Records to process:
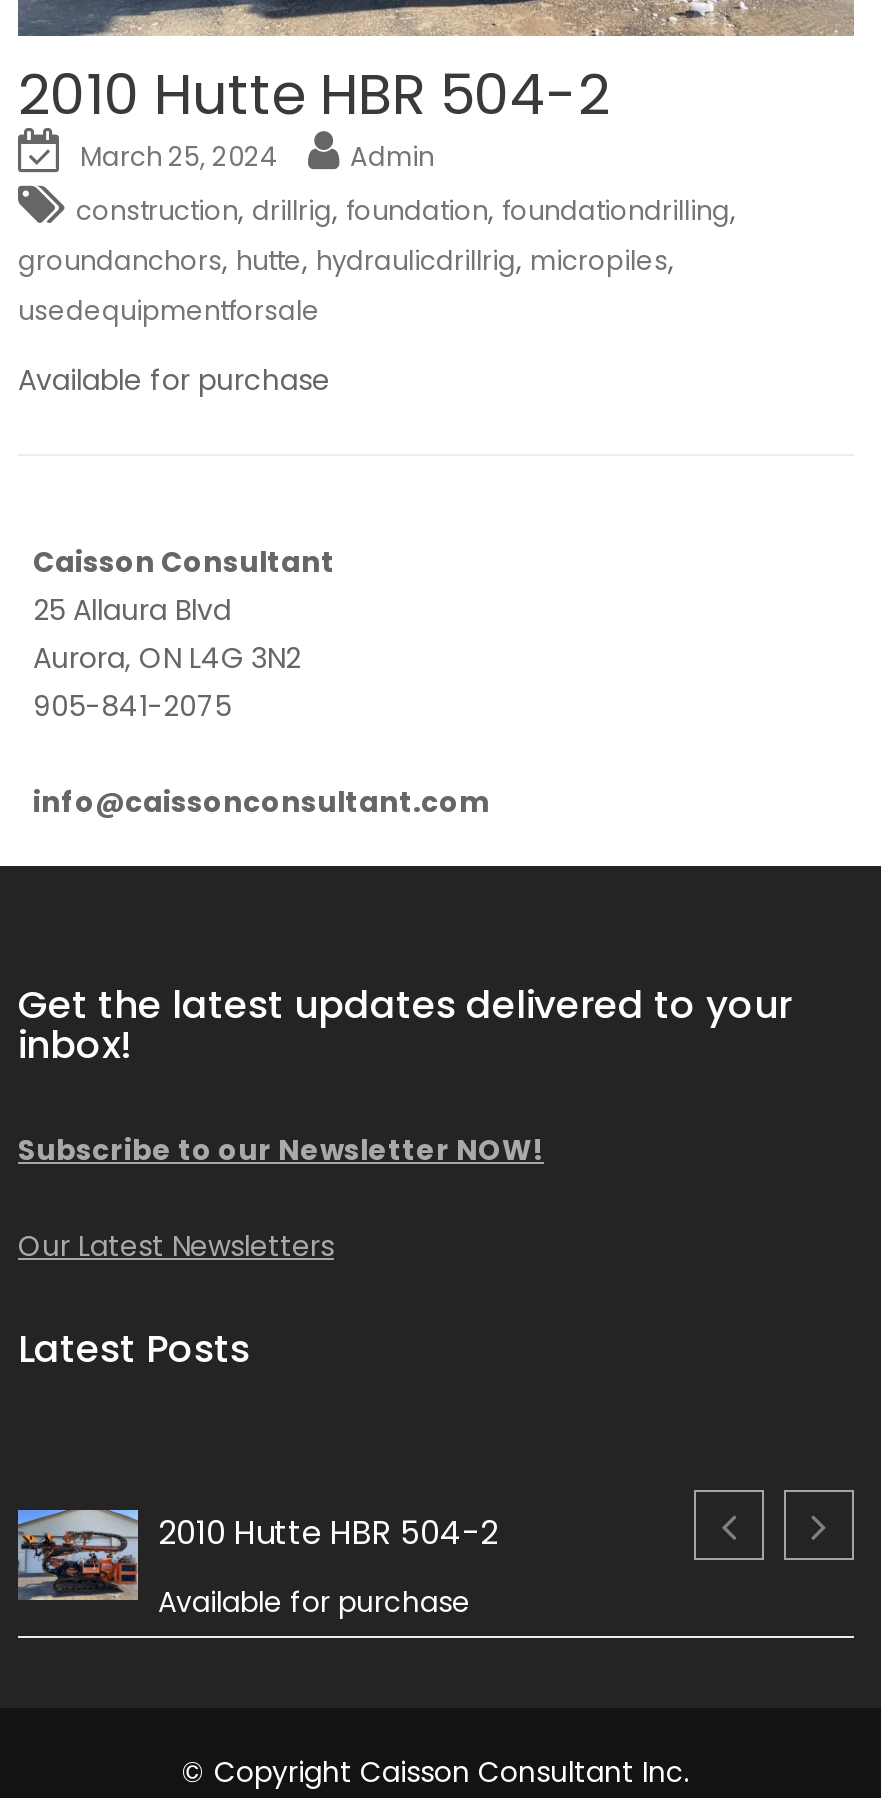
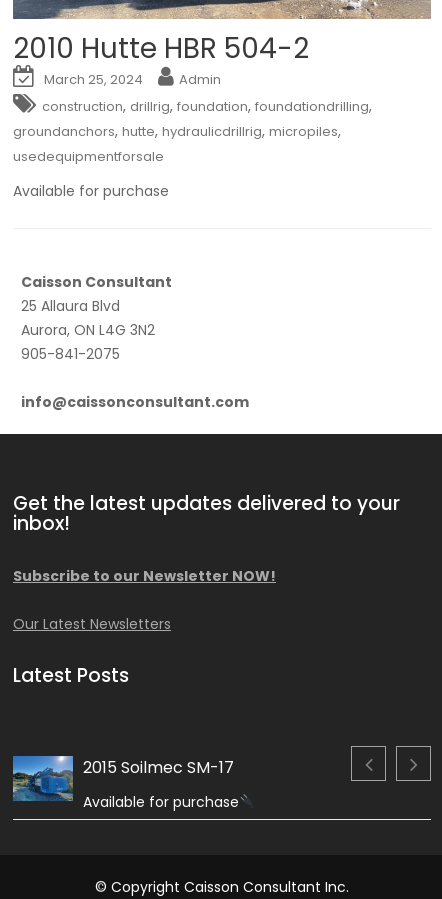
- [image]
- 2010 Hutte HBR 504-2
+ [image]
+ 2015 Soilmec SM-17
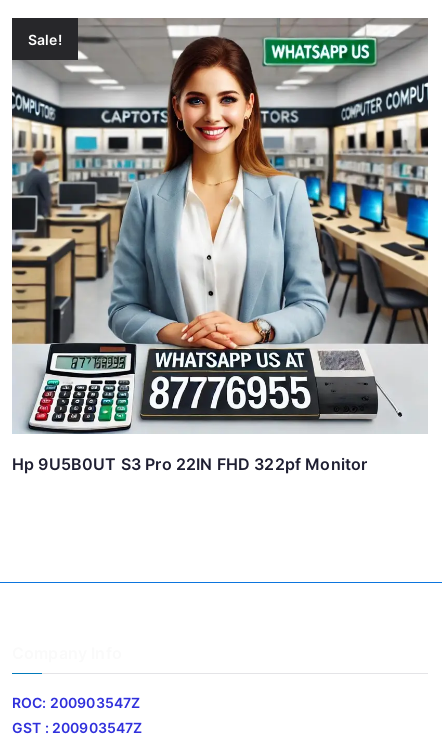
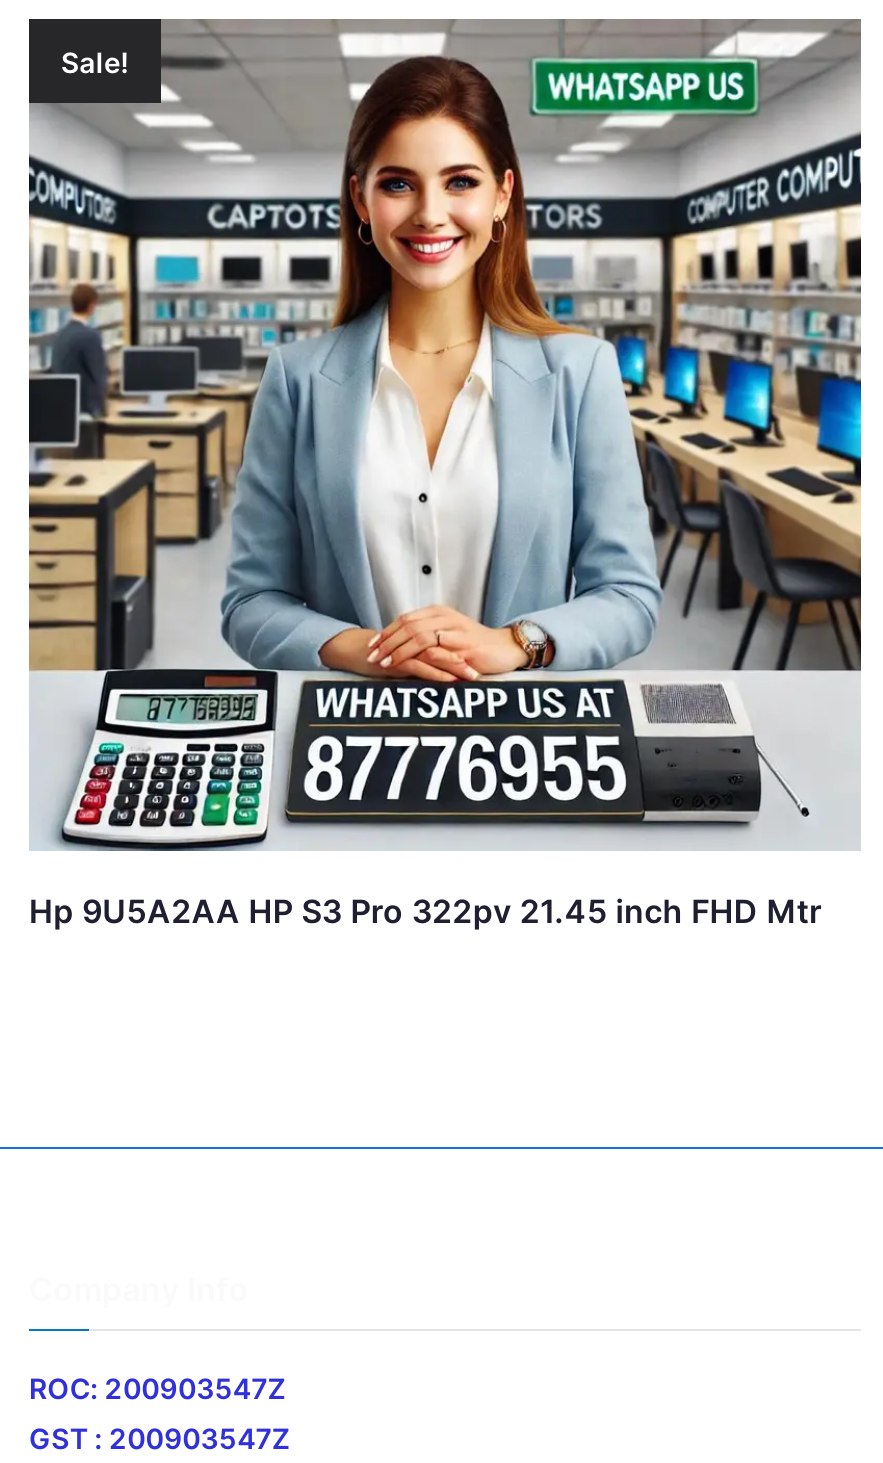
- Hp 9U5B0UT S3 Pro 22IN FHD 322pf Monitor
+ Hp 9U5A2AA HP S3 Pro 322pv 21.45 inch FHD Mtr
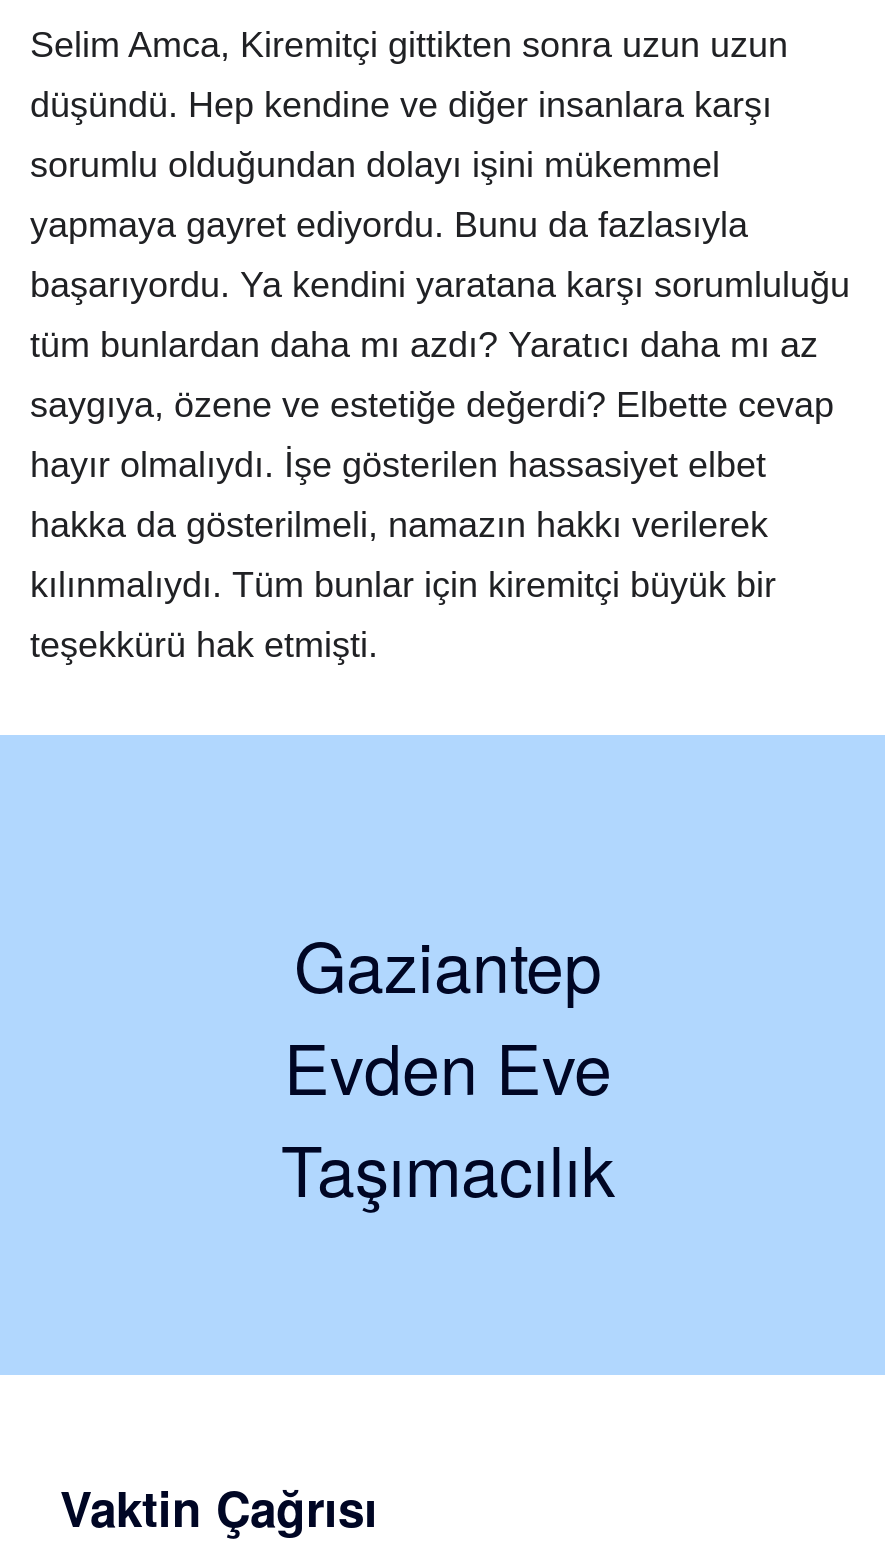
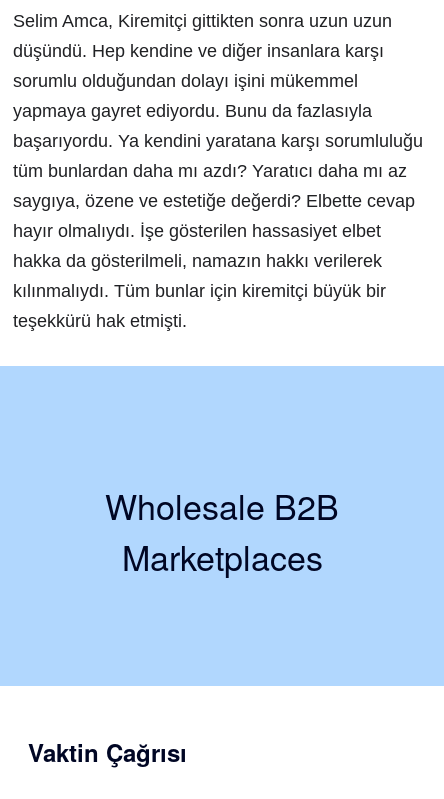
- Gaziantep
- Evden Eve
- Taşımacılık
+ Wholesale B2B
+ Marketplaces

Task description:
Exactly reproduce the line containing "- Gaziantep" and all lines after it in the material, stopping only at the end.

Solution to this exercise:
- Gaziantep
- Evden Eve
- Taşımacılık
+ Wholesale B2B
+ Marketplaces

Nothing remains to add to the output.